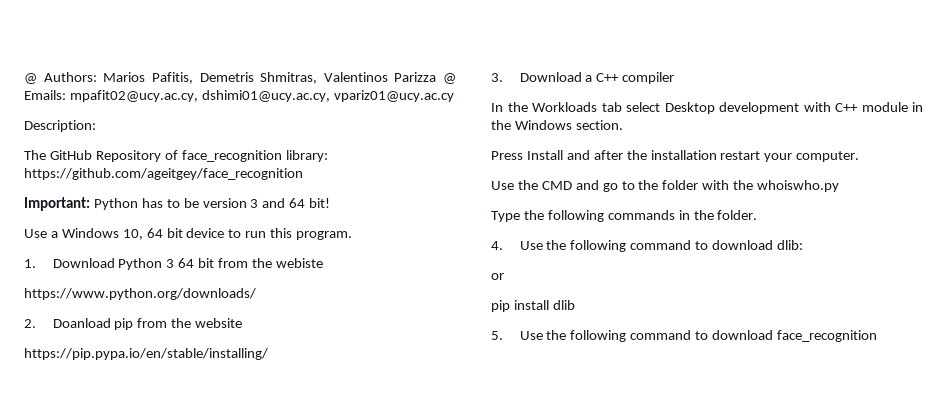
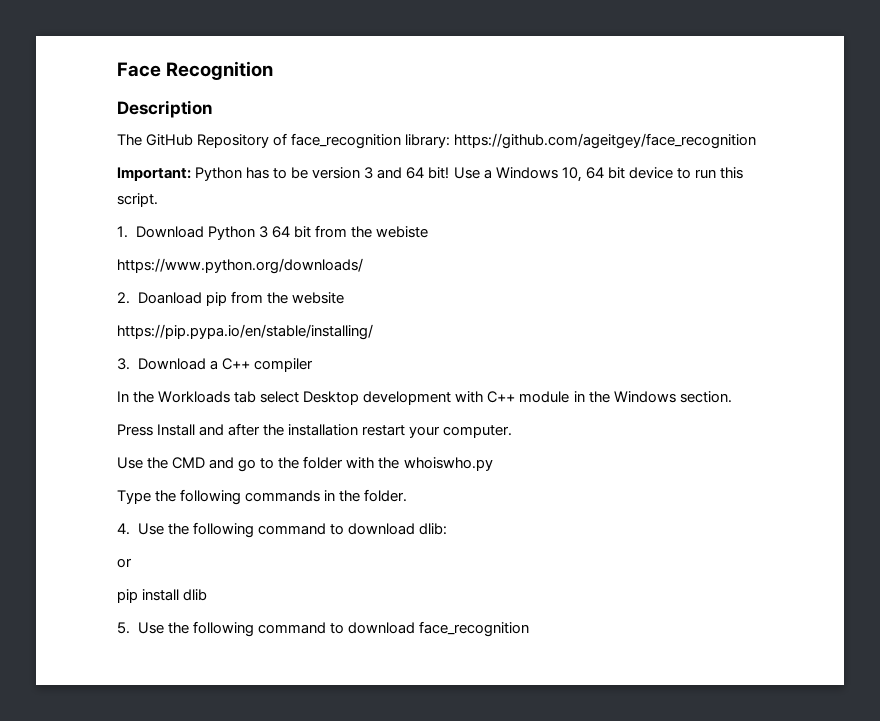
[24,72,456,84] [24,90,454,102] [24,120,96,132] @ Authors: Marios Pafitis, Demetris Shmitras, Valentinos Parizza @ Emails: mpafit02@ucy.ac.cy, dshimi01@ucy.ac.cy, vpariz01@ucy.ac.cy // Description: -> [117,61,274,80] [117,100,212,118] Face Recognition // Description
(331, 203) // -> (450, 173) none
[296,231,353,240] program. -> [117,193,158,207] script.

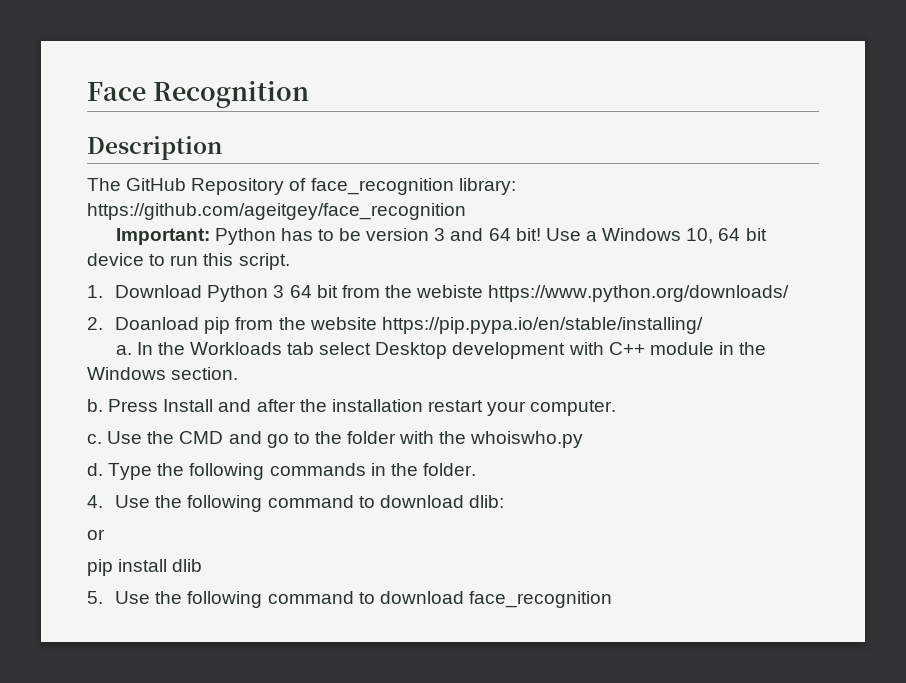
(428, 232) // -> (484, 291) none
(344, 298) // -> (377, 323) none
[117,358,313,372] 3. Download a C++ compiler // -> [115,345,132,355] a.
(732, 397) none -> [87,399,103,412] b.
(513, 431) none -> [87,434,102,444] c.
(493, 464) none -> [87,463,103,476] d.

──────────────────────────────

> _Work instructions_
All lines starting at the one holding "(428, 232) // -> (484, 291) none" and ending at the last line above must be output exactly, and no other line may appear.

> _Exercise solution_
(428, 232) // -> (484, 291) none
(344, 298) // -> (377, 323) none
[117,358,313,372] 3. Download a C++ compiler // -> [115,345,132,355] a.
(732, 397) none -> [87,399,103,412] b.
(513, 431) none -> [87,434,102,444] c.
(493, 464) none -> [87,463,103,476] d.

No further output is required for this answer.